La prudence est de mise. Trois quarts des Français épargnent chaque mois, selon le dernier baromètre Odoxa-Groupama pour Capital et BFM. Les sommes concernées ne sont pas négligeables : 31% réussissent à mettre de côté plus de 200 euros mensuellement. Et près de 4 Français sur 10 comptent épargner davantage dans les prochains mois. Les raisons derrière ce bas de laine bien garni ?Les Français sont inquiets, quant à la situation politique internationale, d'abord (94%), la situation économique du pays (92%), ensuite, mais aussi concernant la fiscalité et l’impôt (89%).

Une crainte en particulier semble gagner du terrain : plus de 8 épargnants sur 10 sont de plus en plus inquiets quant au rendement de leur épargne. En un an, la part des Français confiants a été divisée par deux. Les petits épargnants, c’est-à-dire ceux qui mettent de côté entre 1 et 50 euros par mois, sont les plus touchés par cette perte de confiance. Mais quels sont les placements qui font les frais de cette inquiétude ?

Le livret A et le LEP n’ont plus la cote

Placer son argent sur les livrets d’épargne n’est plus le premier réflexe des Français. Bien le contraire, même : seuls 21% de nos concitoyens pensent encore que c'est le meilleur placement, un chiffre divisé par deux en an (-21 points).

Le livret A résume cette perte d’intérêt. Près d’un Français sur deux n'alimentent plus son livret A depuis plusieurs mois ou années, ou l’ont déjà fermé. Et cette dynamique pourrait se prolonger : 69% des personnes détenant un livret A pourraient cesser de l’alimenter à l’avenir. La raison de ce désamour ? Un taux qui baisse encore et toujours. Passé de 2,4% à 1,7% en août 2025, ce dernier a encore été abaissé ce 1er février pour atteindre 1,5%.

Autre livret loin d’avoir le vent en poupe : le livret d’épargne populaire (LEP). Près de deux tiers des détenteurs l’ont fermé ou ne l'alimentent plus. Et cette tendance pourrait également se poursuivre : 45% de ceux qui ont encore un LEP pourraient cesser de l’alimenter, effectuer des retraits ou même le fermer. La raison de ce désintérêt est identique à celle observée sur le livret A : l’évolution du taux d’intérêt annuel. Déjà ramené de 3,5% à 2,7% en août dernier, ce taux est tombé à 2,5% en février.
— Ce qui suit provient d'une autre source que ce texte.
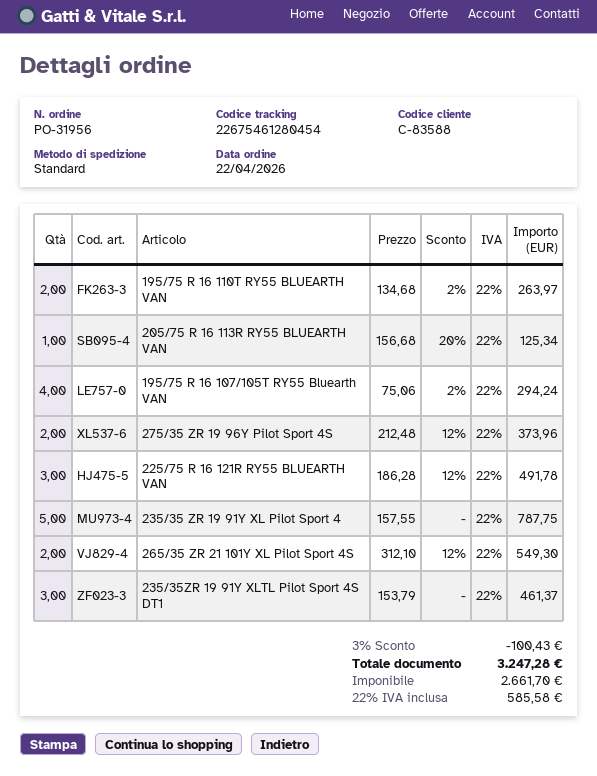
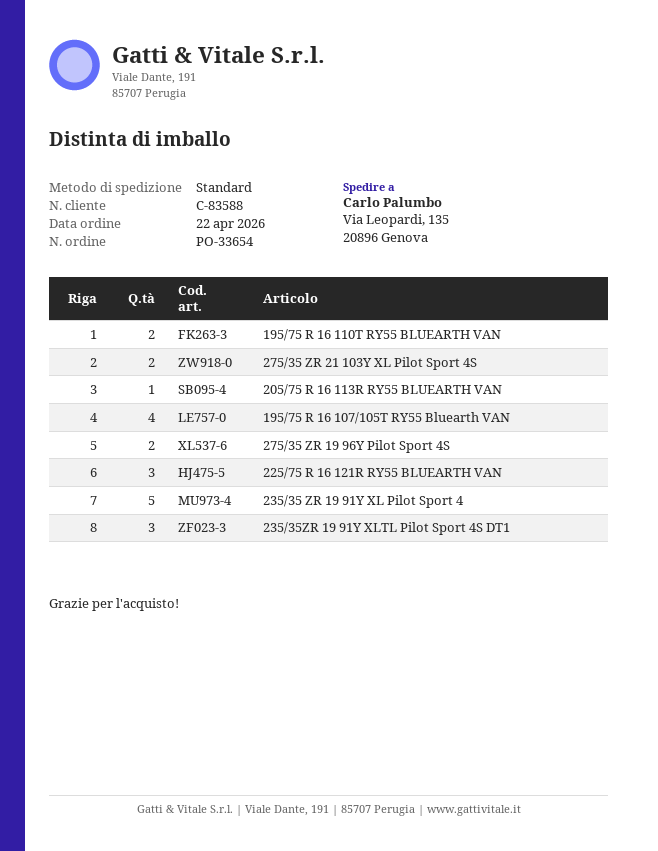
order number: PO-31956 -> PO-33654
265/35 ZR 21 101Y XL Pilot Sport 4S: 2 -> none
275/35 ZR 21 103Y XL Pilot Sport 4S: none -> 2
Quel est le sort réservé au PER ?

Concernant le Plan d’épargne retraite (PER), celui-ci était sur une bonne lancée : près d’un quart des Français a déjà souscrit à ce type de placement. Un bond de 11 points par rapport à 2019, année de son lancement. Toutefois, cet attrait risque de s’effriter. Alors que le PER permet de déduire des impôts les versements réalisés (peu importe l’âge de la personne), le budget 2026 prévoit de supprimer cet avantage fiscal pour ceux qui ont plus de 70 ans. Résultat ? 46% des souscripteurs assurent qu’ils arrêteront de l’alimenter s’ils ne disposent plus de cet avantage. Et pour ceux âgés de plus de 65 ans, le score monte à 83%.

L’assurance-vie et la bourse, grandes gagnantes ?

Le malheur des uns fait le bonheur des autres. Alors que les Français boudent les livrets d’épargne, d’autres types de placements tirent leur épingle du jeu. L’assurance-vie, elle, est désignée meilleur placement pour 25% des personnes interrogées, soit un bond de 7% par rapport à l’année dernière. Surtout, il devance les livrets d’épargne de 4 points.

Autre solution qui séduit de plus en plus de Français : le placement en bourse. Vu comme le meilleur placement pour 8% des Français, son attractivité a doublé en moins de 2 ans (4% en avril 2024). Mais les risques de perte en capital demeurent et ce sont les gros épargnants qui se montrent les plus enclins à investir en bourse.